[Code change snippets]
==================================================
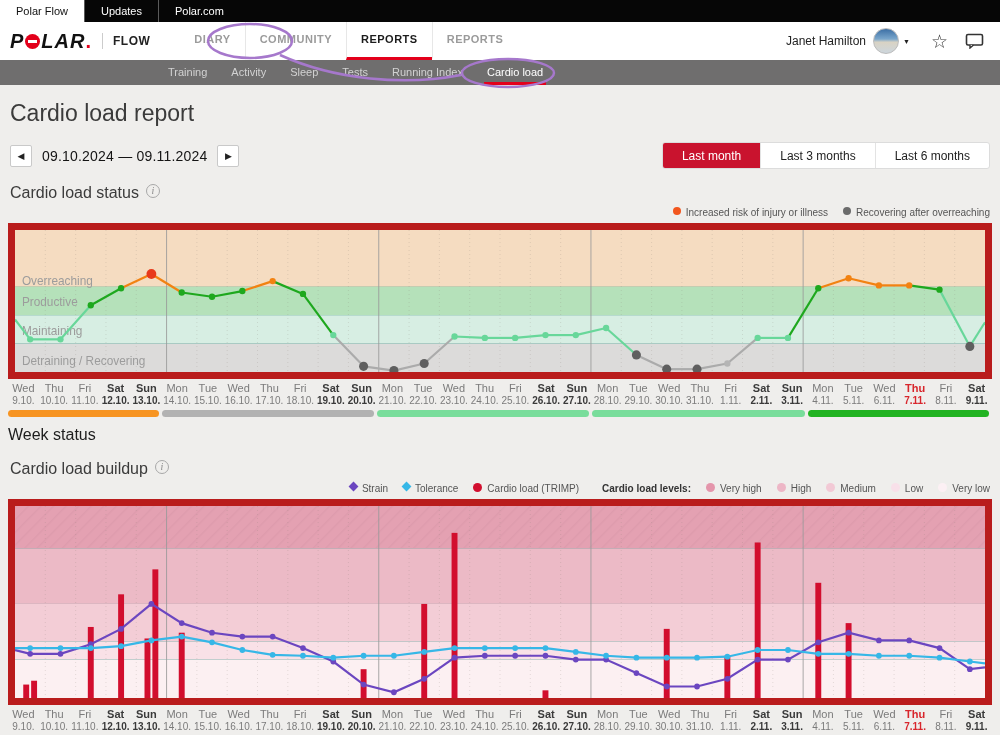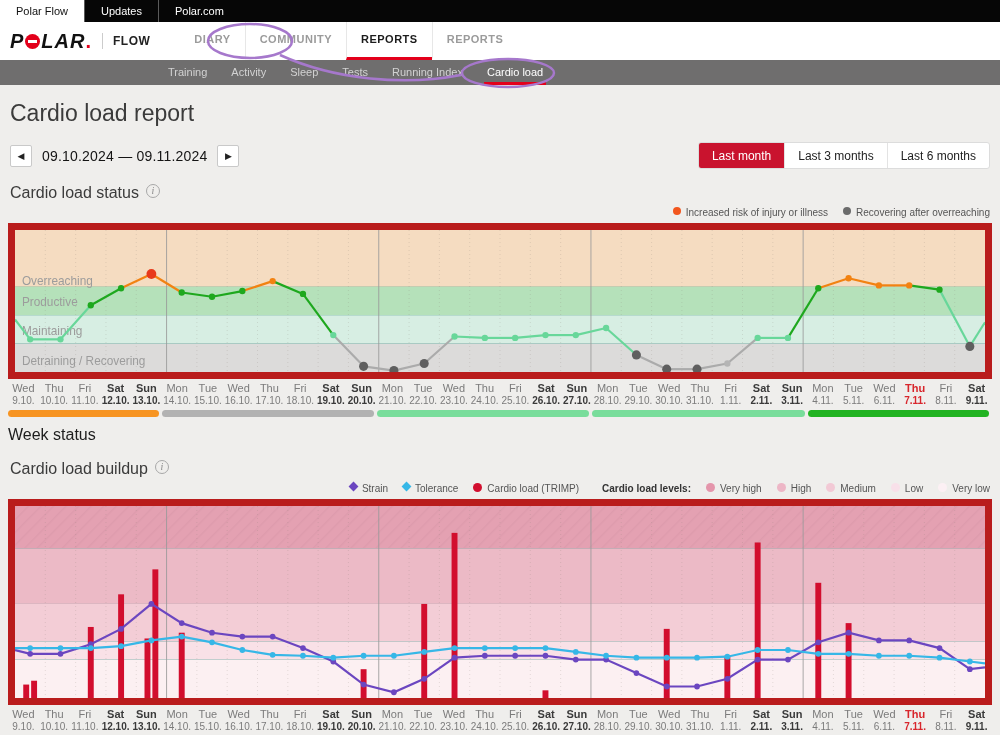--- a/index.html
+++ b/index.html
@@ -104,6 +104,16 @@
       <div class="nav-item active">REPORTS</div>
       <div class="nav-item">REPORTS</div>
     </div>
+  <div class="nav-right">
+    <span class="user-name">Janet Hamilton</span>
+    <span class="avatar"></span>
+    <span class="caret">▼</span>
+    <span class="star">☆</span>
+    <svg class="chat-icon" width="19" height="16" viewBox="0 0 19 16">
+      <rect x="1.5" y="1.5" width="16" height="10.5" rx="1.5" fill="none" stroke="#333" stroke-width="1.6"></rect>
+      <path d="M5 12 L5 15 L8.5 12" fill="#fff" stroke="#333" stroke-width="1.4"></path>
+    </svg>
+  </div>
 </nav>
 
 <div class="subnav" id="subnav">

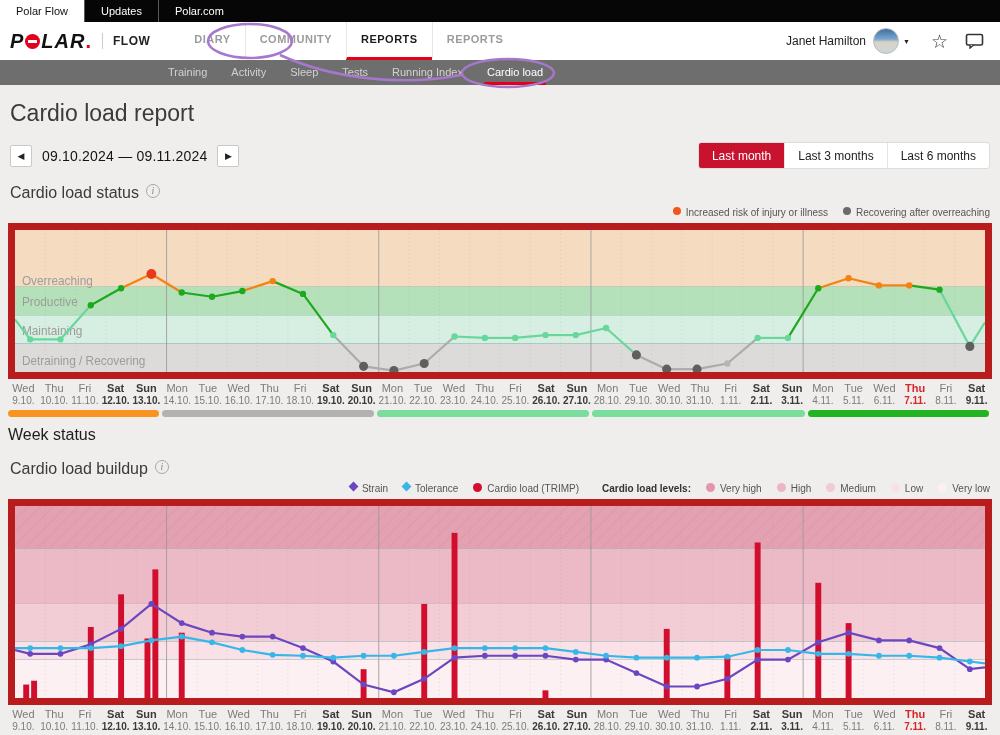--- a/index.html
+++ b/index.html
@@ -46,7 +46,7 @@
   .nav-btn { width:22px; height:22px; background:#fff; border:1px solid #c9c9c9; border-radius:2px; font-size:9px; color:#222; text-align:center; line-height:20px; cursor:pointer; }
   .daterange { font-size:14px; font-weight:normal; color:#141414; margin:0 10px; letter-spacing:.2px; }
   .range-group { margin-left:auto; display:flex; background:#fff; border:1px solid #dcdcdc; border-radius:3px; overflow:hidden; }
-  .range-btn { font-size:12px; color:#222; background:transparent; border:none; padding:0 13px; height:25px; cursor:pointer; border-left:1px solid #e3e3e3; }
+  .range-btn { font-size:12px; color:#222; background:transparent; border:none; padding:0 19px; height:25px; cursor:pointer; border-left:1px solid #e3e3e3; }
   .range-btn:first-child { border-left:none; }
   .range-btn.active { background:#c9132e; color:#fff; }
==================================================
What is expected :: Among the lines of the entries above, count those containing the string "stroke". Write the number alone.

Reply :: 2